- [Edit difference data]
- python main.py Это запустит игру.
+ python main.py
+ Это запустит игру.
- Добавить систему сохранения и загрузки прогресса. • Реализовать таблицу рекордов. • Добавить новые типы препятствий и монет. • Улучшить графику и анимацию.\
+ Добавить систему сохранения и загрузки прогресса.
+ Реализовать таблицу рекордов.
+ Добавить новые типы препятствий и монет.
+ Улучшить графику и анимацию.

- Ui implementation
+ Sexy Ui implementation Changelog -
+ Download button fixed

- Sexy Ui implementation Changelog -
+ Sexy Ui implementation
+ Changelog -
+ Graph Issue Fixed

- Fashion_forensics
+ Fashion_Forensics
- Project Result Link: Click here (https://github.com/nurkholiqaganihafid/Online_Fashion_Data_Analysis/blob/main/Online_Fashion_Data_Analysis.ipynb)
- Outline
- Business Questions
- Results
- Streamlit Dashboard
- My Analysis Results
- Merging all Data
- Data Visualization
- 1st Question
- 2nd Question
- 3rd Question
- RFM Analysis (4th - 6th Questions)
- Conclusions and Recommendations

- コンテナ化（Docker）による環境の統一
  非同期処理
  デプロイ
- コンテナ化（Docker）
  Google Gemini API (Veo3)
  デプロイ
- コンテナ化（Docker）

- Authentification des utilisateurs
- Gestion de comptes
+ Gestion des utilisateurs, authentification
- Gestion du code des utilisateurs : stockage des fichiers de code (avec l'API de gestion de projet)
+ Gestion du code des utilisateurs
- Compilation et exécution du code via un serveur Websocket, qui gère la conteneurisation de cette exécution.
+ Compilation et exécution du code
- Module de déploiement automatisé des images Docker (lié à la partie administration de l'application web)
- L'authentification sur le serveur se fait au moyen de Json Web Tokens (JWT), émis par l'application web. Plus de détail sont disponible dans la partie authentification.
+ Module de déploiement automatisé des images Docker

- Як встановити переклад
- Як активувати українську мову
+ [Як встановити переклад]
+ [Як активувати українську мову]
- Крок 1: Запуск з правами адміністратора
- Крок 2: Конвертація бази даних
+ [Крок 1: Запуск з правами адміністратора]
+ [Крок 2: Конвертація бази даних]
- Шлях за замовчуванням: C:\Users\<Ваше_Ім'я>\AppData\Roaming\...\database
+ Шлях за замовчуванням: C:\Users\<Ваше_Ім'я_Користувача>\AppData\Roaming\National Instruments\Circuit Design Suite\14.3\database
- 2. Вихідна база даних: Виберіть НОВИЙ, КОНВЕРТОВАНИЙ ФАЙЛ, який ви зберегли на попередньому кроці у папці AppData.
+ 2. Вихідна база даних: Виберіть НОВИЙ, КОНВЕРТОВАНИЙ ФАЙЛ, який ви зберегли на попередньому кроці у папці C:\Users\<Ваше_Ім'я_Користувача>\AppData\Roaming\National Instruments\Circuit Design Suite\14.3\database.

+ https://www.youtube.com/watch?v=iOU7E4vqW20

- [ACTION ITEM]
Please give the data again in full, exactly as written.

- [EXERCISE OUTPUT]
- python main.py Это запустит игру.
+ python main.py
+ Это запустит игру.
- Добавить систему сохранения и загрузки прогресса. • Реализовать таблицу рекордов. • Добавить новые типы препятствий и монет. • Улучшить графику и анимацию.\
+ Добавить систему сохранения и загрузки прогресса.
+ Реализовать таблицу рекордов.
+ Добавить новые типы препятствий и монет.
+ Улучшить графику и анимацию.

- Ui implementation
+ Sexy Ui implementation Changelog -
+ Download button fixed

- Sexy Ui implementation Changelog -
+ Sexy Ui implementation
+ Changelog -
+ Graph Issue Fixed

- Fashion_forensics
+ Fashion_Forensics
- Project Result Link: Click here (https://github.com/nurkholiqaganihafid/Online_Fashion_Data_Analysis/blob/main/Online_Fashion_Data_Analysis.ipynb)
- Outline
- Business Questions
- Results
- Streamlit Dashboard
- My Analysis Results
- Merging all Data
- Data Visualization
- 1st Question
- 2nd Question
- 3rd Question
- RFM Analysis (4th - 6th Questions)
- Conclusions and Recommendations

- コンテナ化（Docker）による環境の統一
  非同期処理
  デプロイ
- コンテナ化（Docker）
  Google Gemini API (Veo3)
  デプロイ
- コンテナ化（Docker）

- Authentification des utilisateurs
- Gestion de comptes
+ Gestion des utilisateurs, authentification
- Gestion du code des utilisateurs : stockage des fichiers de code (avec l'API de gestion de projet)
+ Gestion du code des utilisateurs
- Compilation et exécution du code via un serveur Websocket, qui gère la conteneurisation de cette exécution.
+ Compilation et exécution du code
- Module de déploiement automatisé des images Docker (lié à la partie administration de l'application web)
- L'authentification sur le serveur se fait au moyen de Json Web Tokens (JWT), émis par l'application web. Plus de détail sont disponible dans la partie authentification.
+ Module de déploiement automatisé des images Docker

- Як встановити переклад
- Як активувати українську мову
+ [Як встановити переклад]
+ [Як активувати українську мову]
- Крок 1: Запуск з правами адміністратора
- Крок 2: Конвертація бази даних
+ [Крок 1: Запуск з правами адміністратора]
+ [Крок 2: Конвертація бази даних]
- Шлях за замовчуванням: C:\Users\<Ваше_Ім'я>\AppData\Roaming\...\database
+ Шлях за замовчуванням: C:\Users\<Ваше_Ім'я_Користувача>\AppData\Roaming\National Instruments\Circuit Design Suite\14.3\database
- 2. Вихідна база даних: Виберіть НОВИЙ, КОНВЕРТОВАНИЙ ФАЙЛ, який ви зберегли на попередньому кроці у папці AppData.
+ 2. Вихідна база даних: Виберіть НОВИЙ, КОНВЕРТОВАНИЙ ФАЙЛ, який ви зберегли на попередньому кроці у папці C:\Users\<Ваше_Ім'я_Користувача>\AppData\Roaming\National Instruments\Circuit Design Suite\14.3\database.

+ https://www.youtube.com/watch?v=iOU7E4vqW20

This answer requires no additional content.